I instantly flush. He’s right, I must have sounded like a complete narcissist. After a week of being subjected to hostility and avoidance, I had forgotten that it was perfectly acceptable to have a casual conversation with a stranger. I’m grateful that it’s dark so that he won’t be able to tell how red my face is. “I’m sorry …” I stammer. “I didn’t mean …”

“I’m just teasing.” He smirks at how flustered I am. Then suddenly, his face becomes serious. “I’m talking to you because I’ve seen you fight. I don’t think you’ll be leaving us anytime soon.”

Even under the dim light of the moon, his gaze appears to smolder, and I have no idea how to react to his sudden compliment. Luckily for me, he doesn’t wait for a response.

“It’s late, you should try to get some rest before tomorrow. We don’t want you felling asleep on your feet and falling overboard.” He straightens up and stifles a yawn.

“Why are you up so late?” I ask curiously as I follow him down the steps to the main deck.

“I was in the navigation room plotting our course for when we set sail tomorrow.”

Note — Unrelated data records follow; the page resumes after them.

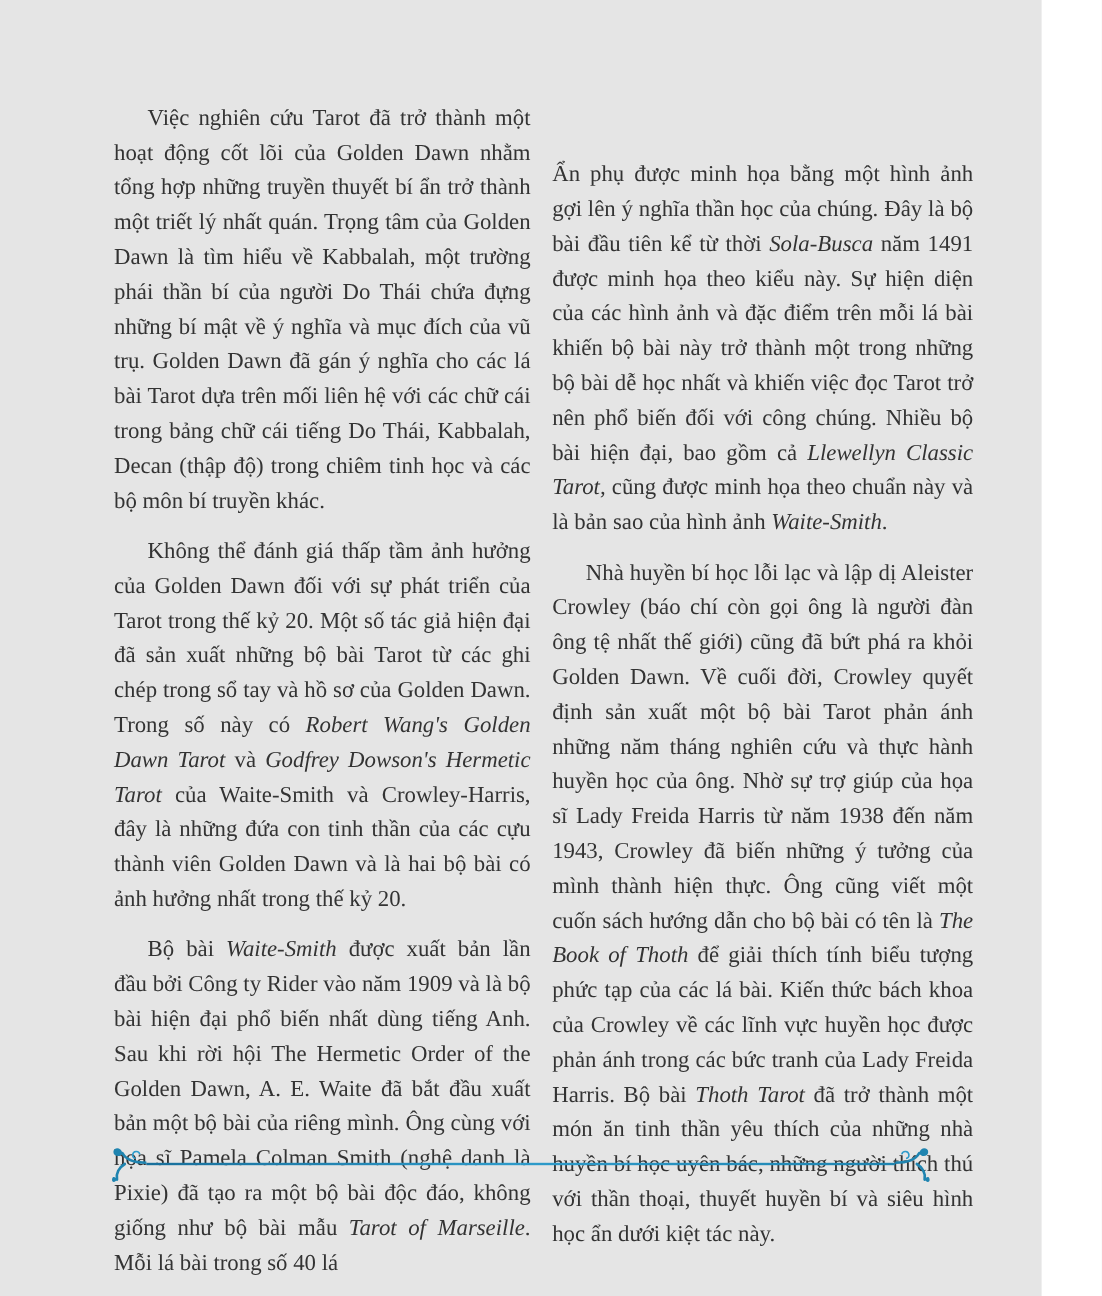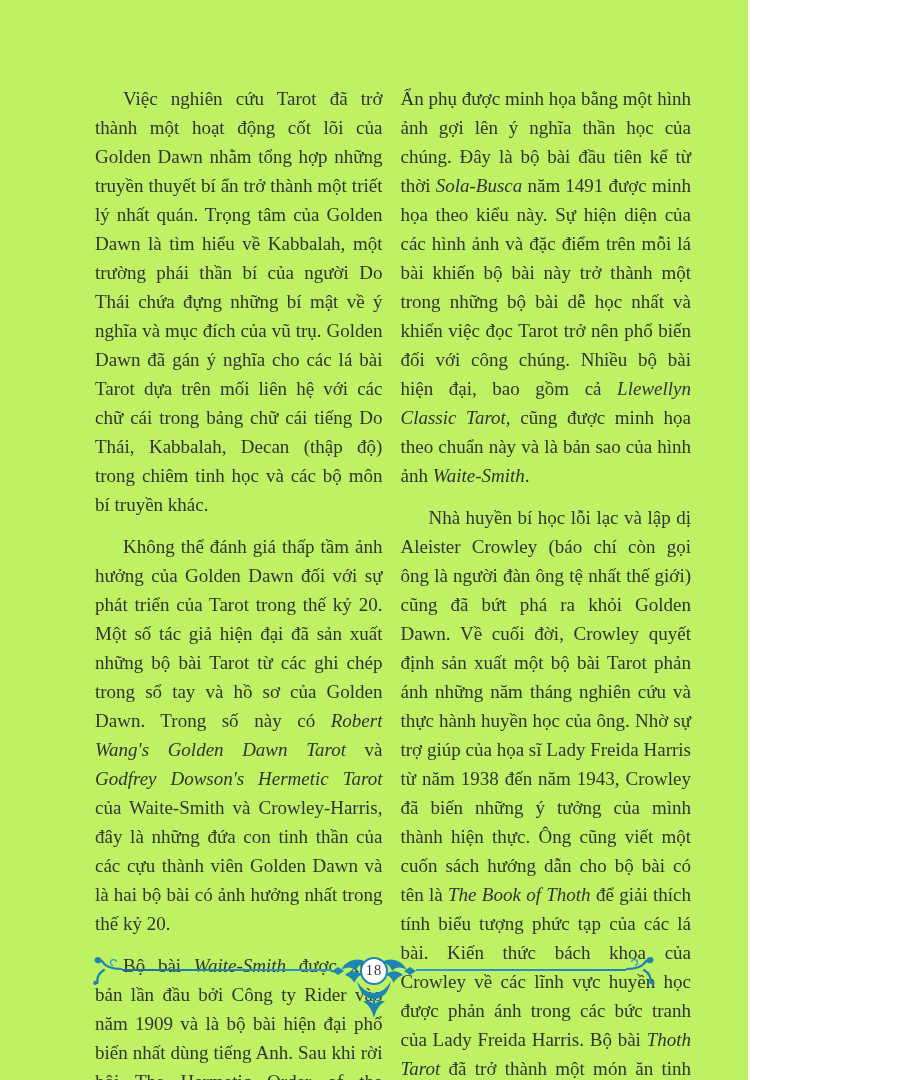"Việc nghiên cứu Tarot đã" .page { background: #bef264 -> #e5e5e5; width: 748px -> 868px }
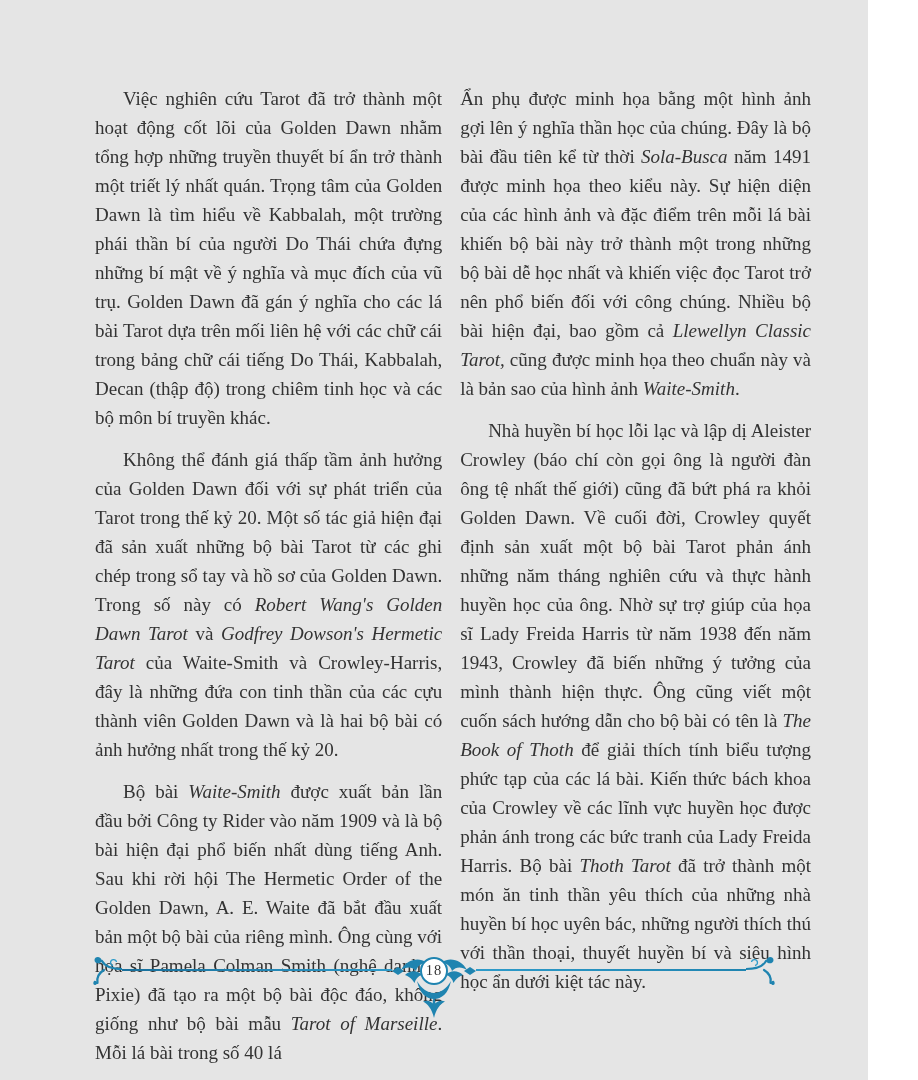"Ẩn phụ được minh họa" .column.right { margin-top: none -> 47px }
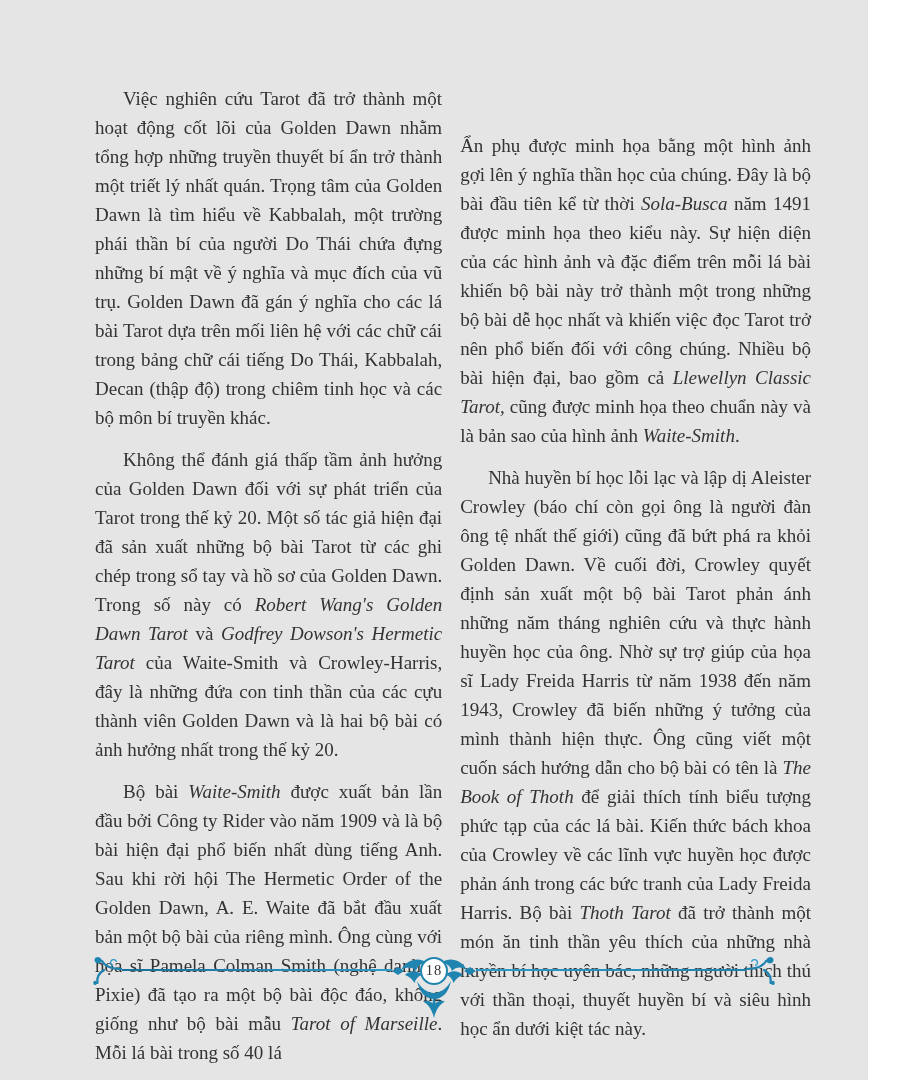"18" div.ornament { html: <div> <svg> <g> <path></path> <path></path> <g> <path></path> <path></path> </g> <g> <path></path> <path></path> </g> <path></path> <path></path> <path></path> </g> <circle></circle> </svg> <span>18</span> </div> -> none }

“Of course, Trevor told me that you were the ship’s navigator. He said you were looking for someone to assist so that you’d have more time with the captain. I have some experience navigating, and I’d love to learn more.” I say hopefully.

“And why should I waste my time teaching you? Aren’t you planning on dying soon?” He says abruptly.

I nod dejectedly. I can’t argue with his reasoning, but when I look back at him I notice that his eyes are playful and the corner of his mouth is lifted into a slight smile. He’s teasing me, I realise.

“Goodnight, Sef,” he says. And before I can respond, he disappears into the darkness of the quarterdeck doors.